Ritiene il Collegio che il motivo sia fondato e meritevole di accoglimento posto che:
Il Tribunale ha accertato che l’assenza ingiustificata dedotta a motivazione del licenziamento disciplinare era del tutto inesistente in quanto provocata dalla volontà datoriale. Quanto alla frase volgare contenuta nell’ultimo messaggio whattsapp della ricorrente la stessa non era stata oggetto di contestazione.
La lavoratrice non ha potuto, pertanto, effettuare il periodo di prova (essendo stata presente sul luogo di lavoro solo un giorno) ed inoltre era stata avviata a svolgere mansioni di pulizia e servizio alle camere mentre la mansione di assunzione, quindi, quella sulla quale poteva esercitarsi il periodo di prova (previsto in 20 giorni), doveva essere quella di receptionist, prova che quindi non è stata mai svolta.
Pertanto, sia che il licenziamento venga inquadrato come disciplinare sia che venga inquadrato come mancato superamento del periodo di prova lo stesso deve essere ritenuto illegittimo non essendovi stata (per volontà dell’appellata) alcuna prestazione lavorativa.
Le conseguenze non possono che ravvisarsi nella condanna della società a corrispondere all’appellante le retribuzioni che avrebbe percepito sino alla scadenza del contratto.
Sul punto la Suprema Corte è chiara nell’affermare che:
‘ Nel contratto di formazione e lavoro il recesso “ante tempus”, in mancanza di una giusta causa ai sensi dell’art. 2119 cod. civ., è illegittimo per violazione del termine contrattuale e obbliga il recedente al risarcimento integrale del danno, da liquidarsi secondo le regole comuni di cui all’art. 1223 cod. civ., sicché il lavoratore ha diritto alla retribuzione fino alla scadenza del termine (Sez . L, Sentenza n. 16849 del 10/11/2003).
Principio applicabile anche al caso di specie.

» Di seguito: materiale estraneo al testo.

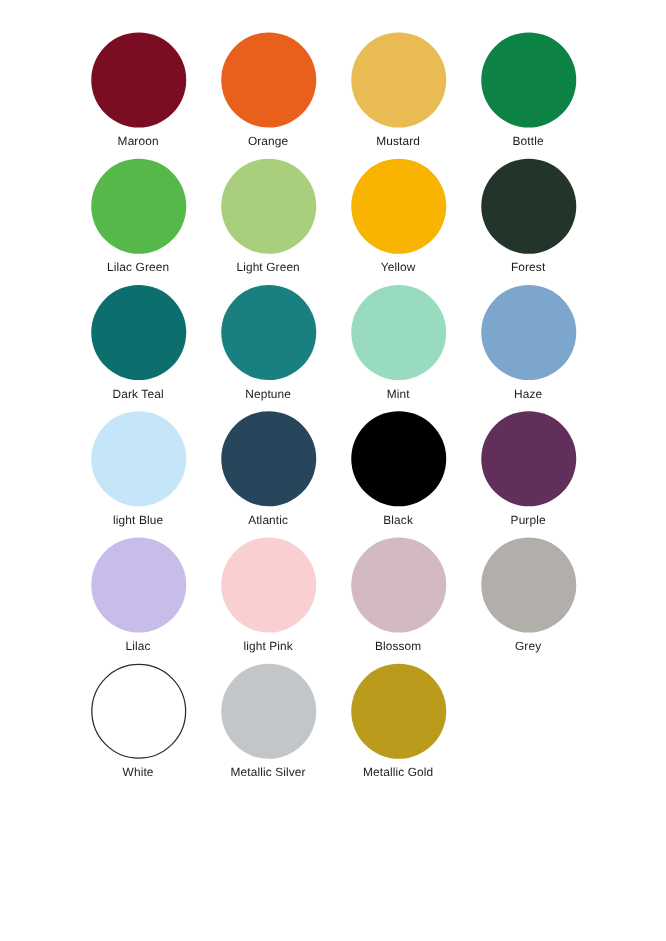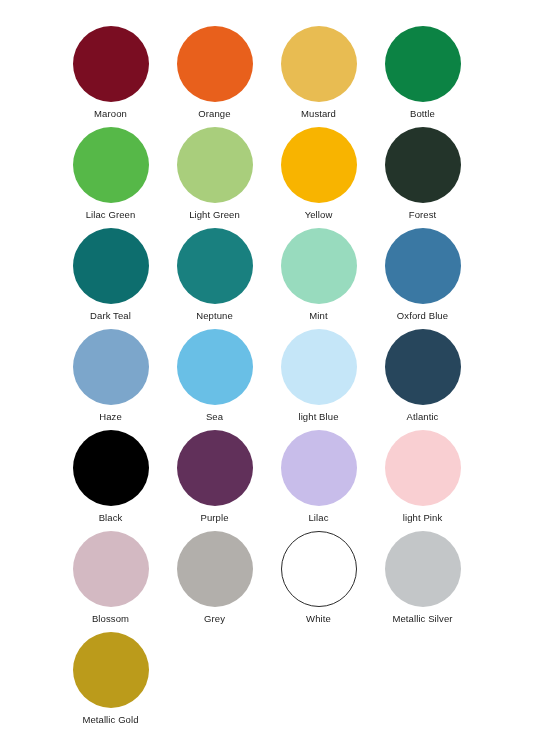--- a/index.html
+++ b/index.html
@@ -112,30 +112,22 @@
       </div>
       <div class="swatch-cell">
         <div class="swatch-dot" style="background: rgb(25, 128, 127);"></div>
         <div class="swatch-label">Neptune</div>
       </div>
       <div class="swatch-cell">
         <div class="swatch-dot" style="background: rgb(152, 219, 190);"></div>
         <div class="swatch-label">Mint</div>
       </div>
       <div class="swatch-cell">
-        <div class="swatch-dot" style="background: rgb(58, 120, 163);"></div>
-        <div class="swatch-label">Oxford Blue</div>
-      </div>
-      <div class="swatch-cell">
         <div class="swatch-dot" style="background: rgb(124, 166, 203);"></div>
         <div class="swatch-label">Haze</div>
-      </div>
-      <div class="swatch-cell">
-        <div class="swatch-dot" style="background: rgb(105, 191, 230);"></div>
-        <div class="swatch-label">Sea</div>
       </div>
       <div class="swatch-cell">
         <div class="swatch-dot" style="background: rgb(197, 230, 248);"></div>
         <div class="swatch-label">light Blue</div>
       </div>
       <div class="swatch-cell">
         <div class="swatch-dot" style="background: rgb(39, 70, 92);"></div>
         <div class="swatch-label">Atlantic</div>
       </div>
       <div class="swatch-cell">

Alla luce di quanto sopra, deve essere dichiarata l’illegittimità del recesso operato dalla società appellata con lettera del 13 settembre 2023 e la stessa deve essere condannata al risarcimento del danno in favore dell’appellante, pari alle retribuzioni maturate, e maturande, sino alla scadenza del termine (dal giorno 8 agosto 2023 al giorno 7 novembre 2023), determinate in € 5.413,00 oltre rivalutazione monetaria e interessi di legge dalla data della sentenza al saldo 8il deconto si basa sulla retribuzione mensile tabellare indicata nel contratto di assunzione, pari ad euro 1.550,69 oltre i ratei di retribuzione indiretta e differita), sul punto la quantificazione operata nel ricorso non è stata contestata con riferimento alla sua esattezza contabile.
3.
In base al principio della soccombenza l’appellata deve essere condannata a rimborsare all’appellante le spese di entrambi i gradi di giudizio liquidate come da dispositivo.
Si è fatto riferimento ai valori minimi delle cause rientranti nello scaglione fino ad € 26.000, senza la fase istruttoria, tenuto conto che
il valore della causa è di poco superiore allo scaglione immediatamente inferiore (fino ad € 5.200,00) e della semplicità della causa.
P.Q.M.
Visto l’art. 437 c.p.c.,
In accoglimento dell’appello, dichiara l’illegittimità del recesso operato dalla appellata con lettera del 13 settembre 2023 e condanna l’appellata al risarcimento del danno in favore dell’appellante pari alle retribuzioni maturate e maturande sino alla naturale scadenza del termine determinate in complessivi euro 5.413,00 oltre rivalutazione monetaria e interessi di legge dalla data della sentenza al saldo ;
condanna l’appellante a rimborsare all’appellata le spese di lite che per il primo grado vengono liquidate in € 2.109,00 e per l’appello in € 1.984,00 oltre, per entrambi, rimborso forfettario IVA e CPA.